Presserat

NS-Vokabular übernommen

von

aus drehscheibe 01/2024

Der Fall 

Eine Regionalzeitung berichtet über eine Frau, die seit Jahrzehnten Feldpostbriefe und Fotos von im Zweiten Weltkrieg gefallenen Soldaten für einen historischen Verein dokumentiert. Die Redaktion übernimmt im Text Formulierungen wie „Heldentod“ oder „Vaterlandsverteidiger“, ohne sie als Zitat zu kennzeichnen oder sie als NS-Vokabular einzuordnen. Ein Leser sieht in dem Bericht einen Verstoß gegen den Pressekodex. Die Verwendung des Begriffs „Vaterlandsverteidiger“ für deutsche Soldaten im Zweiten Weltkrieg verdrehe historische Tatsachen. Der Leser stört sich auch an Ausdrücken wie „Für Volk und Vaterland“ oder „Heldentod“, die im Beitrag nicht in Anführungszeichen gesetzt wurden. Die Redaktion sei nicht bereit gewesen, den Beitrag zu ändern, nachdem er sie darauf aufmerksam gemacht habe.

Die Redaktion 

Die Redaktion räumt ein, dass der Autor des kritisierten Beitrages die Begriffe verwendet habe, um den damaligen Zeitgeist zu verdeutlichen. Er habe damals übliche Formulierungen übernommen, ohne sie in Anführungszeichen zu setzen. Das sei nicht gerade glücklich gewesen. Die Redaktion habe deshalb in der Zeitung einen klärenden Hinweis abgedruckt. Außerdem weist die Redaktion darauf hin, dass es sich hier um alles andere als um Kriegsverherrlichung handele. Ganz im Gegenteil: Immer wieder weise der Artikel darauf hin, welch schreckliches Leid jeder Krieg verursache.

Die Entscheidung 

Die Berichterstattung verletzt das Wahrhaftigkeitsgebot nach Ziffer 1 des Pressekodex. Der Beschwerdeausschuss spricht eine öffentliche Rüge aus.

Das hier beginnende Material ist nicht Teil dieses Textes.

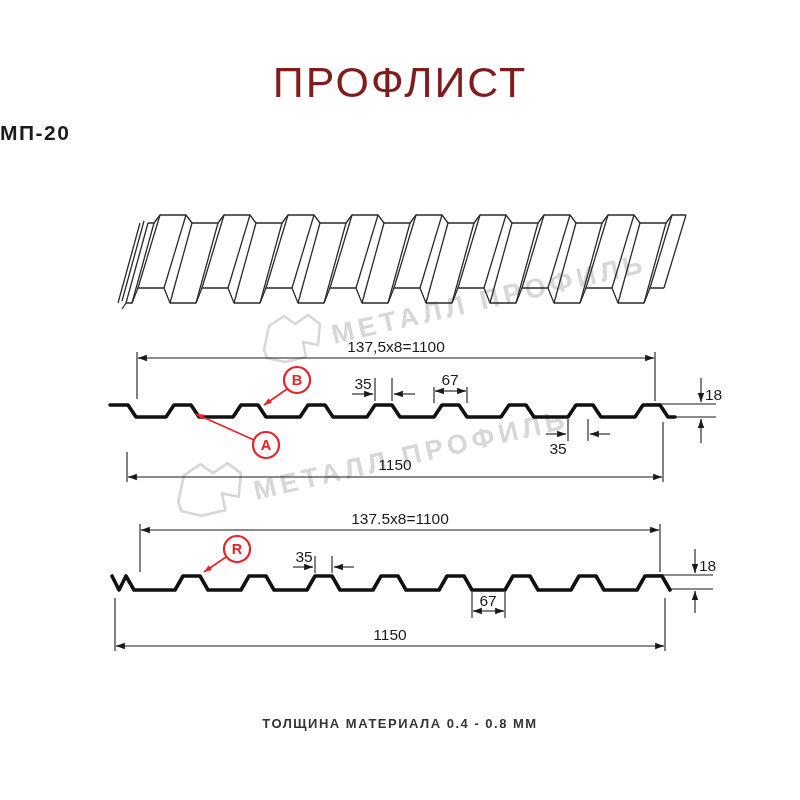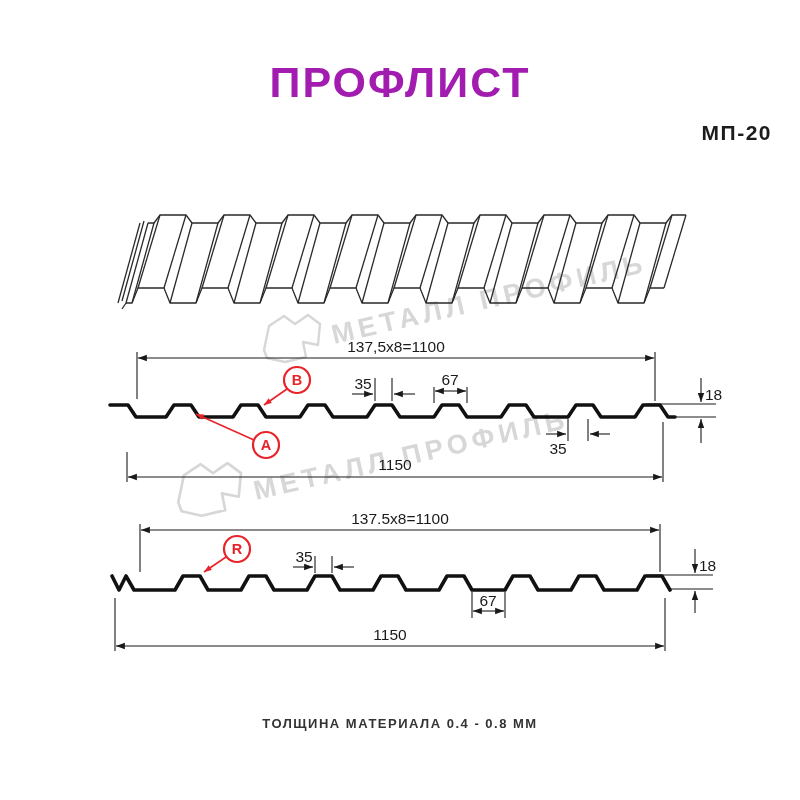--- a/index.html
+++ b/index.html
@@ -1,20 +1,20 @@
 <!DOCTYPE html>
 <html style="--red: #e8232a; --wm: #d7d7d7;"><head>
 <meta charset="utf-8">
 <style>
   html,body{margin:0;padding:0;background:#fff;}
   .page{position:relative;width:800px;height:800px;background:#fff;overflow:hidden;
         font-family:"Liberation Sans",sans-serif;}
   .title{position:absolute;top:58px;left:0;width:800px;text-align:center;
-         font-size:43px;font-weight:bold;letter-spacing:2px;color:#a21caf;}
-  .subtitle{position:absolute;top:121px;left:0;width:772px;text-align:right;
+         font-size:43px;font-weight:normal;letter-spacing:2px;color:#7f1d1d;}
+  .subtitle{position:absolute;top:121px;left:0;width:772px;text-align:left;
          font-size:21px;font-weight:bold;letter-spacing:1.5px;color:#1c1c1c;}
   .footer-note{position:absolute;top:716px;left:0;width:800px;text-align:center;
          font-size:13px;font-weight:bold;letter-spacing:1.5px;color:#333;}
   svg.art{position:absolute;left:0;top:0;width:800px;height:800px;}
   .thin{stroke:#1a1a1a;stroke-width:1.1;fill:none;}
   .prof{stroke:#111;stroke-width:3.6;fill:none;stroke-linejoin:round;stroke-linecap:round;}
   .sheet{stroke:#2a2a2a;stroke-width:1.3;fill:none;stroke-linejoin:round;}
   .dim{font-family:"Liberation Sans",sans-serif;font-size:15.5px;fill:#1a1a1a;}
   .wmtext{font-family:"Liberation Sans",sans-serif;font-size:27px;font-weight:bold;
           letter-spacing:4.5px;fill:var(--wm,#d7d7d7);}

Ausschlaggebend ist die Veröffentlichung nationalsozialistischer und kriegsverherrlichender Formulierungen, ohne dass die Redaktion sich ausreichend von den Inhalten distanziert hätte. Diese Art der Berichterstattung ist mit dem Ansehen und der Glaubwürdigkeit der Presse nach Ziffer 1 des Pressekodex nicht vereinbar. Der in einer späteren Ausgabe veröffentlichte Hinweis der Redaktion war zu allgemein gehalten und nicht ausreichend in Anbetracht des presseethischen Verstoßes.

Der Kodex

Ziffer 1 - Wahrhaftigkeit und Achtung der Menschenwürde

Die Achtung vor der Wahrheit, die Wahrung der Menschenwürde und die wahrhaftige Unterrichtung der Öffentlichkeit sind oberste Gebote der Presse. Jede in der Presse tätige Person wahrt auf dieser Grundlage das Ansehen und die Glaubwürdigkeit der Medien.

 

Autorin

Sonja Volkmann-Schluck ist Journalistin und Referentin für Öffentlichkeitsarbeit.